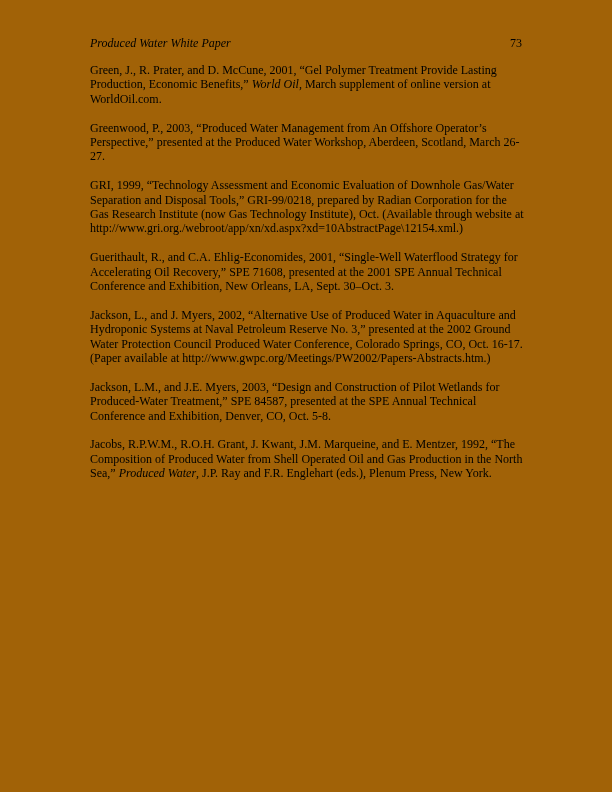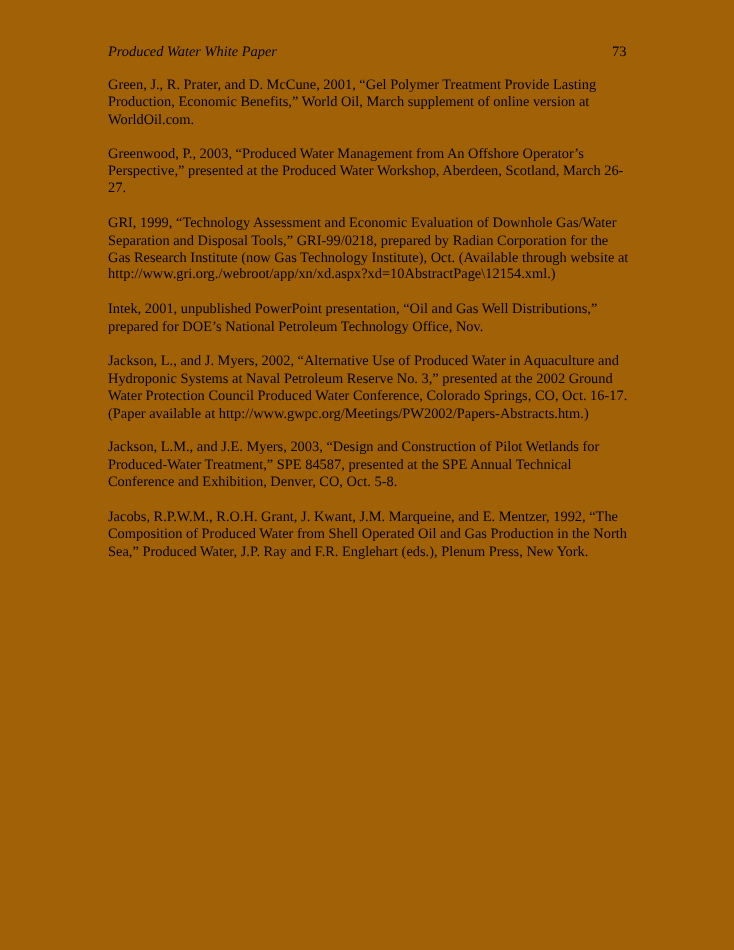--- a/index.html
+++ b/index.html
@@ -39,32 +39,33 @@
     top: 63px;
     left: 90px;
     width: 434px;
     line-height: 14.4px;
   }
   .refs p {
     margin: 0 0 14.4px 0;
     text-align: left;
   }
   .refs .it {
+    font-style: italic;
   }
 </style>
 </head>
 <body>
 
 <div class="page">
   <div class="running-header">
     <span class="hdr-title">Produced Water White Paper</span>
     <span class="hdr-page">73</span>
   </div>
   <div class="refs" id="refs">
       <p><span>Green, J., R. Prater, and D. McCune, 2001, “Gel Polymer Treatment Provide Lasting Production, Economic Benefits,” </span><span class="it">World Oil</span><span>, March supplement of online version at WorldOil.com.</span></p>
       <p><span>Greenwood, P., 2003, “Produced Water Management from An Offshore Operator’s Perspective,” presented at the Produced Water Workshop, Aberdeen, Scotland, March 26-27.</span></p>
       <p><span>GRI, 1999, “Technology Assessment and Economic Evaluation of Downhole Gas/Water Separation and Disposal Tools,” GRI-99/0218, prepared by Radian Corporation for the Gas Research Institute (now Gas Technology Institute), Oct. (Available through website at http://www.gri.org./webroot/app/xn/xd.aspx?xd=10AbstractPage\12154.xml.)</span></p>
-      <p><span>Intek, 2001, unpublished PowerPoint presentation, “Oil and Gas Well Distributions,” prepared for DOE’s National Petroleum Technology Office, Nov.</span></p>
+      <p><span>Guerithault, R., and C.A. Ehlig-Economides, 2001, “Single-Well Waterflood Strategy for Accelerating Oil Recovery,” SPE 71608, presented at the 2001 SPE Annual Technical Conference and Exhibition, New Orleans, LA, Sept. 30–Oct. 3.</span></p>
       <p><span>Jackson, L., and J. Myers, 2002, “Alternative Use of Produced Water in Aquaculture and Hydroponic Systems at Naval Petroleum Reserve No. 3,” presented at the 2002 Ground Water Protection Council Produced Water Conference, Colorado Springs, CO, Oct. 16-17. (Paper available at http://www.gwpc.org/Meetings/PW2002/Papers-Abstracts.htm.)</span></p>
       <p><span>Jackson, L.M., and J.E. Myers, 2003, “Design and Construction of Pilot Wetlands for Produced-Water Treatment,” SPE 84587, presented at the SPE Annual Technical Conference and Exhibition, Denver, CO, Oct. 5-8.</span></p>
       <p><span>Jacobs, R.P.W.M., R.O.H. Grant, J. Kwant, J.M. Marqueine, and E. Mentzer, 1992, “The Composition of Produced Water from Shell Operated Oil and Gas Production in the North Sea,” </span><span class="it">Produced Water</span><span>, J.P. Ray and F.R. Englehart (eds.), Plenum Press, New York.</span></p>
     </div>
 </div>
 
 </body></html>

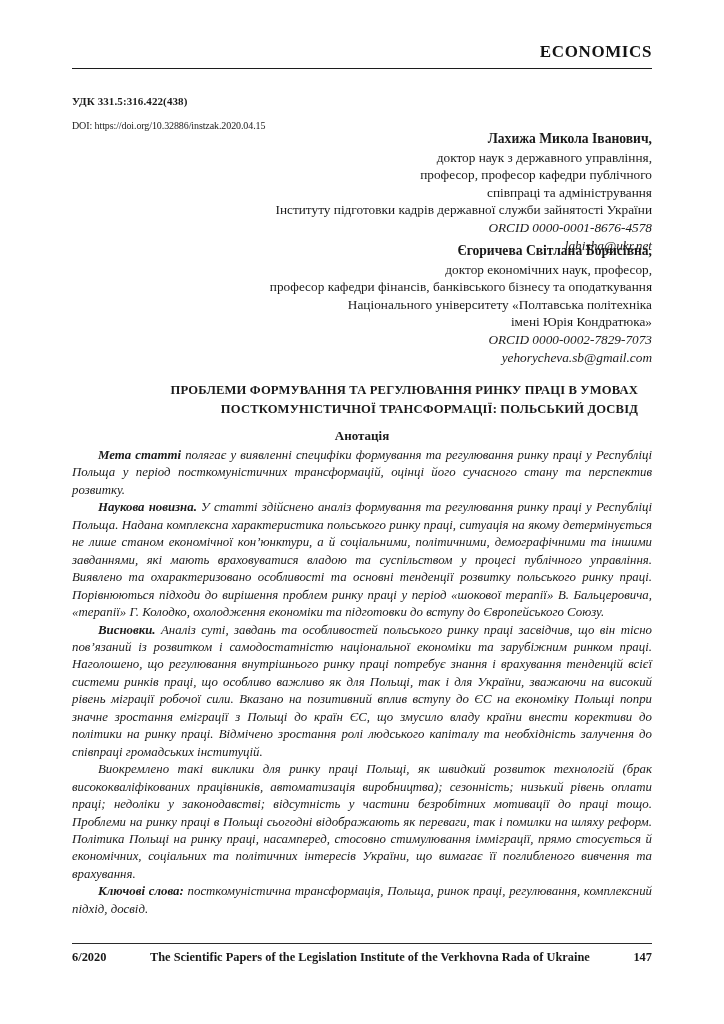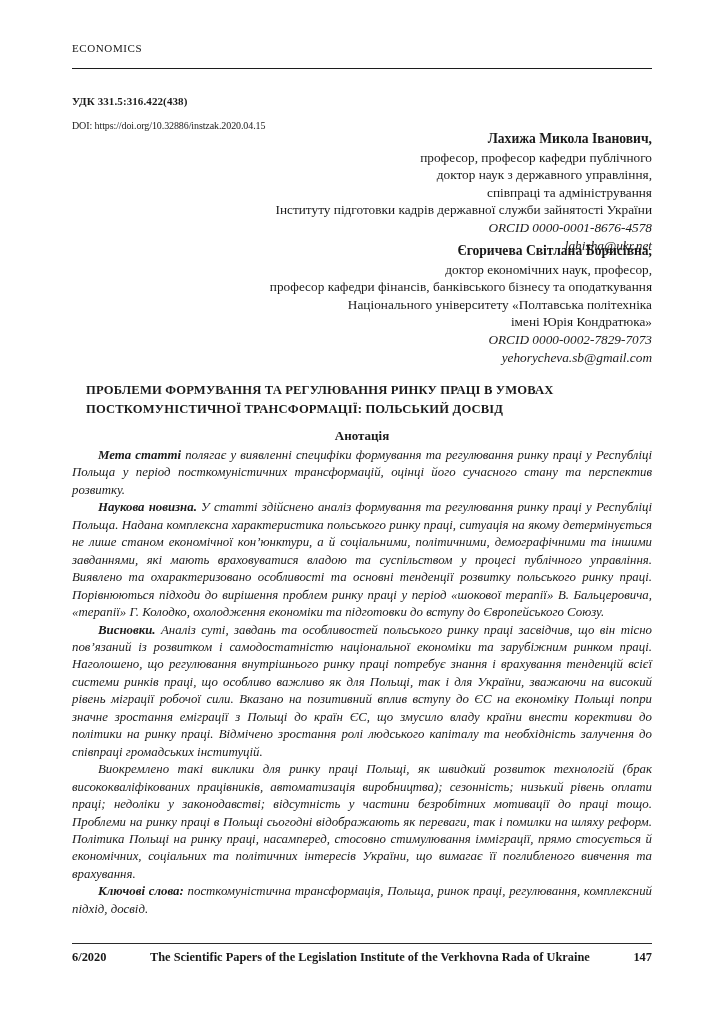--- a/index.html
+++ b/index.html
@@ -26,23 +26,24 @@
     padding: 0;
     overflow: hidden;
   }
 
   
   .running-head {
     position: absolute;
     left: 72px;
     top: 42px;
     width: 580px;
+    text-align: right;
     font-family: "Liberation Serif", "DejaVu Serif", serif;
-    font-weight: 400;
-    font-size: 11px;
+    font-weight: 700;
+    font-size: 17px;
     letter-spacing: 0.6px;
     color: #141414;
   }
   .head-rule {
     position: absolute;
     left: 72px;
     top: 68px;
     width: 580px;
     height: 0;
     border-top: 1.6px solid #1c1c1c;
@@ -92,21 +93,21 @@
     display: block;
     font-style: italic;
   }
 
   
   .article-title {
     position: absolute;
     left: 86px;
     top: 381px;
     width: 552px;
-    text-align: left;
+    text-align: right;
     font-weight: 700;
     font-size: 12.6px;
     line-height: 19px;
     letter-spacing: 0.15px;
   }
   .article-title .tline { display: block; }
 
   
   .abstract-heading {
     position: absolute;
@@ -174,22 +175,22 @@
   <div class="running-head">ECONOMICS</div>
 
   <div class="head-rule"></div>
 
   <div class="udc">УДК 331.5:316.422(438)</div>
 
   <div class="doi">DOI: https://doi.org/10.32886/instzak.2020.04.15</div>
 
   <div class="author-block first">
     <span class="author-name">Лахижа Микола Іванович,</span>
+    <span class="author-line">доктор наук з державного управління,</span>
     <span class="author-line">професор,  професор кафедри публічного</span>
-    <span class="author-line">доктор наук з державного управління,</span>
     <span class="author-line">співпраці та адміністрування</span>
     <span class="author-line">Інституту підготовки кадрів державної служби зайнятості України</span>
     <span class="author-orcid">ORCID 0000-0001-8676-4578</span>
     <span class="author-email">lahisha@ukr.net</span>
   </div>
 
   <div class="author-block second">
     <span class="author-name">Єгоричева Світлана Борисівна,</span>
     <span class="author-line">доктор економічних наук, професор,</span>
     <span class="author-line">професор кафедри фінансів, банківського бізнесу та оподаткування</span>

■ ■ ■ ■ ■

» **Exercise brief**
Only the pictures are to be left out; copy all the remaining material above exactly.

» **Answer to this exercise**
--- a/index.html
+++ b/index.html
@@ -39,32 +39,33 @@
     top: 63px;
     left: 90px;
     width: 434px;
     line-height: 14.4px;
   }
   .refs p {
     margin: 0 0 14.4px 0;
     text-align: left;
   }
   .refs .it {
+    font-style: italic;
   }
 </style>
 </head>
 <body>
 
 <div class="page">
   <div class="running-header">
     <span class="hdr-title">Produced Water White Paper</span>
     <span class="hdr-page">73</span>
   </div>
   <div class="refs" id="refs">
       <p><span>Green, J., R. Prater, and D. McCune, 2001, “Gel Polymer Treatment Provide Lasting Production, Economic Benefits,” </span><span class="it">World Oil</span><span>, March supplement of online version at WorldOil.com.</span></p>
       <p><span>Greenwood, P., 2003, “Produced Water Management from An Offshore Operator’s Perspective,” presented at the Produced Water Workshop, Aberdeen, Scotland, March 26-27.</span></p>
       <p><span>GRI, 1999, “Technology Assessment and Economic Evaluation of Downhole Gas/Water Separation and Disposal Tools,” GRI-99/0218, prepared by Radian Corporation for the Gas Research Institute (now Gas Technology Institute), Oct. (Available through website at http://www.gri.org./webroot/app/xn/xd.aspx?xd=10AbstractPage\12154.xml.)</span></p>
-      <p><span>Intek, 2001, unpublished PowerPoint presentation, “Oil and Gas Well Distributions,” prepared for DOE’s National Petroleum Technology Office, Nov.</span></p>
+      <p><span>Guerithault, R., and C.A. Ehlig-Economides, 2001, “Single-Well Waterflood Strategy for Accelerating Oil Recovery,” SPE 71608, presented at the 2001 SPE Annual Technical Conference and Exhibition, New Orleans, LA, Sept. 30–Oct. 3.</span></p>
       <p><span>Jackson, L., and J. Myers, 2002, “Alternative Use of Produced Water in Aquaculture and Hydroponic Systems at Naval Petroleum Reserve No. 3,” presented at the 2002 Ground Water Protection Council Produced Water Conference, Colorado Springs, CO, Oct. 16-17. (Paper available at http://www.gwpc.org/Meetings/PW2002/Papers-Abstracts.htm.)</span></p>
       <p><span>Jackson, L.M., and J.E. Myers, 2003, “Design and Construction of Pilot Wetlands for Produced-Water Treatment,” SPE 84587, presented at the SPE Annual Technical Conference and Exhibition, Denver, CO, Oct. 5-8.</span></p>
       <p><span>Jacobs, R.P.W.M., R.O.H. Grant, J. Kwant, J.M. Marqueine, and E. Mentzer, 1992, “The Composition of Produced Water from Shell Operated Oil and Gas Production in the North Sea,” </span><span class="it">Produced Water</span><span>, J.P. Ray and F.R. Englehart (eds.), Plenum Press, New York.</span></p>
     </div>
 </div>
 
 </body></html>

--- a/index.html
+++ b/index.html
@@ -26,23 +26,24 @@
     padding: 0;
     overflow: hidden;
   }
 
   
   .running-head {
     position: absolute;
     left: 72px;
     top: 42px;
     width: 580px;
+    text-align: right;
     font-family: "Liberation Serif", "DejaVu Serif", serif;
-    font-weight: 400;
-    font-size: 11px;
+    font-weight: 700;
+    font-size: 17px;
     letter-spacing: 0.6px;
     color: #141414;
   }
   .head-rule {
     position: absolute;
     left: 72px;
     top: 68px;
     width: 580px;
     height: 0;
     border-top: 1.6px solid #1c1c1c;
@@ -92,21 +93,21 @@
     display: block;
     font-style: italic;
   }
 
   
   .article-title {
     position: absolute;
     left: 86px;
     top: 381px;
     width: 552px;
-    text-align: left;
+    text-align: right;
     font-weight: 700;
     font-size: 12.6px;
     line-height: 19px;
     letter-spacing: 0.15px;
   }
   .article-title .tline { display: block; }
 
   
   .abstract-heading {
     position: absolute;
@@ -174,22 +175,22 @@
   <div class="running-head">ECONOMICS</div>
 
   <div class="head-rule"></div>
 
   <div class="udc">УДК 331.5:316.422(438)</div>
 
   <div class="doi">DOI: https://doi.org/10.32886/instzak.2020.04.15</div>
 
   <div class="author-block first">
     <span class="author-name">Лахижа Микола Іванович,</span>
+    <span class="author-line">доктор наук з державного управління,</span>
     <span class="author-line">професор,  професор кафедри публічного</span>
-    <span class="author-line">доктор наук з державного управління,</span>
     <span class="author-line">співпраці та адміністрування</span>
     <span class="author-line">Інституту підготовки кадрів державної служби зайнятості України</span>
     <span class="author-orcid">ORCID 0000-0001-8676-4578</span>
     <span class="author-email">lahisha@ukr.net</span>
   </div>
 
   <div class="author-block second">
     <span class="author-name">Єгоричева Світлана Борисівна,</span>
     <span class="author-line">доктор економічних наук, професор,</span>
     <span class="author-line">професор кафедри фінансів, банківського бізнесу та оподаткування</span>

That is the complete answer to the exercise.